▶ **Description of the task**:
If a line in the material below has the string "Geweer", copy it out.

▶ **Task data**:
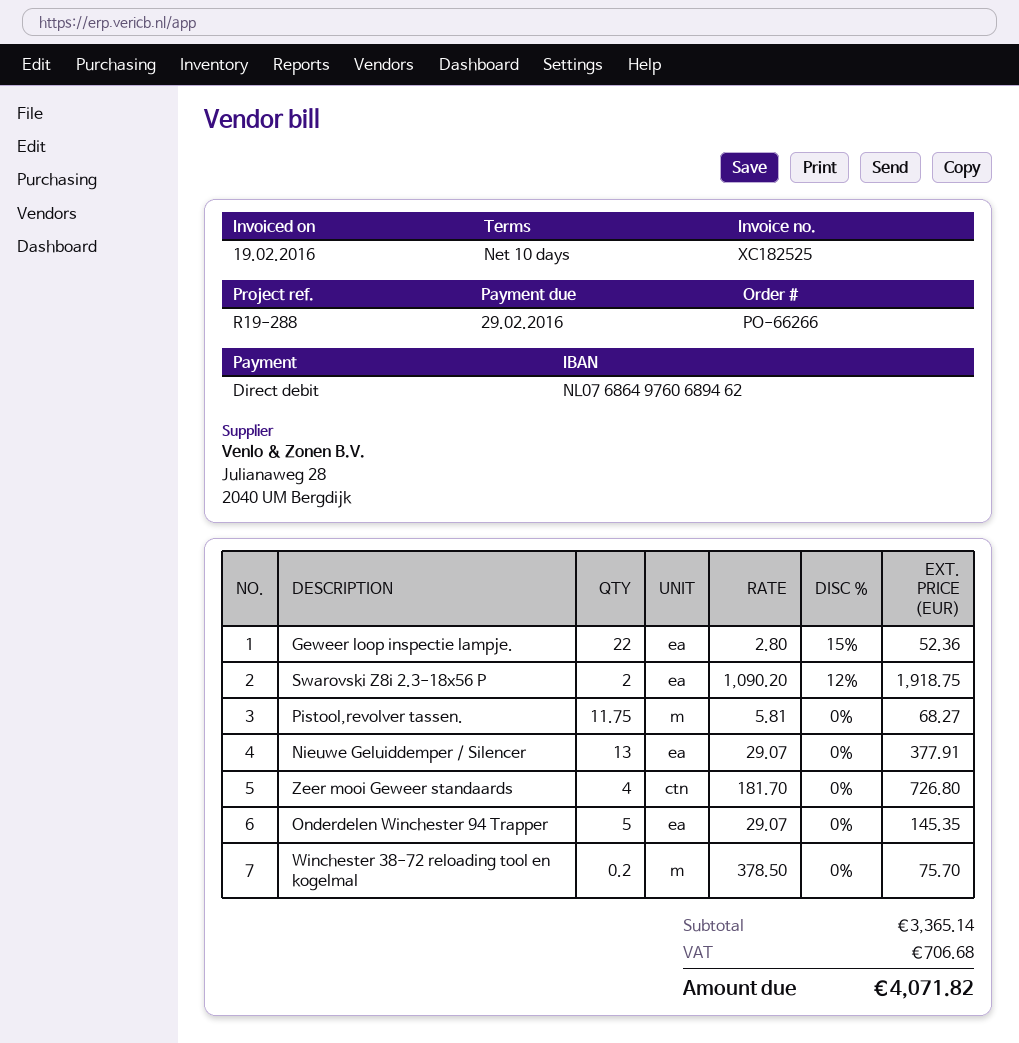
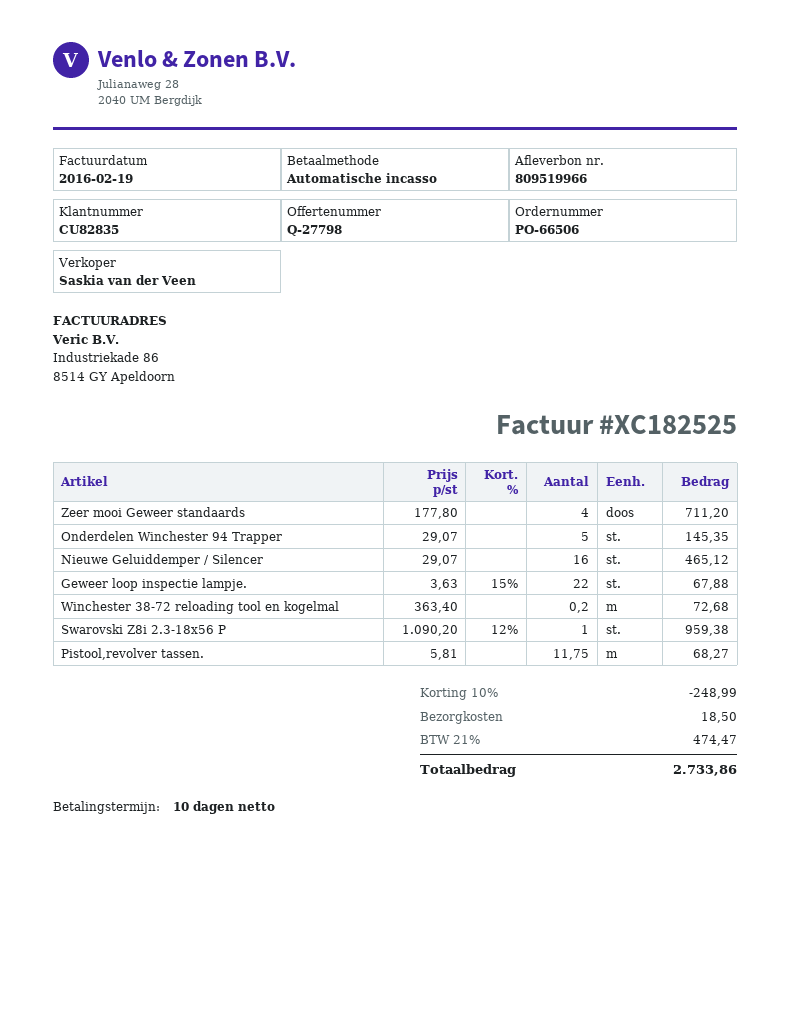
order number: PO-66266 -> PO-66506
Geweer loop inspectie lampje.: 22 x 2.80 - 15% = 52.36 -> 22 x 3.63 - 15% = 67.88
Swarovski Z8i 2.3-18x56 P: 2 x 1090.20 - 12% = 1918.75 -> 1 x 1090.20 - 12% = 959.38
Nieuwe Geluiddemper / Silencer: 13 x 29.07 = 377.91 -> 16 x 29.07 = 465.12
Zeer mooi Geweer standaards: 4 x 181.70 = 726.80 -> 4 x 177.80 = 711.20
Winchester 38-72 reloading tool en kogelmal: 0.2 x 378.50 = 75.70 -> 0.2 x 363.40 = 72.68
discount: none -> 10% = 248.99
shipping: none -> 18.50
tax: 706.68 -> 474.47
total: 4071.82 -> 2733.86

▶ **Answer to this task**:
Geweer loop inspectie lampje.: 22 x 2.80 - 15% = 52.36 -> 22 x 3.63 - 15% = 67.88
Zeer mooi Geweer standaards: 4 x 181.70 = 726.80 -> 4 x 177.80 = 711.20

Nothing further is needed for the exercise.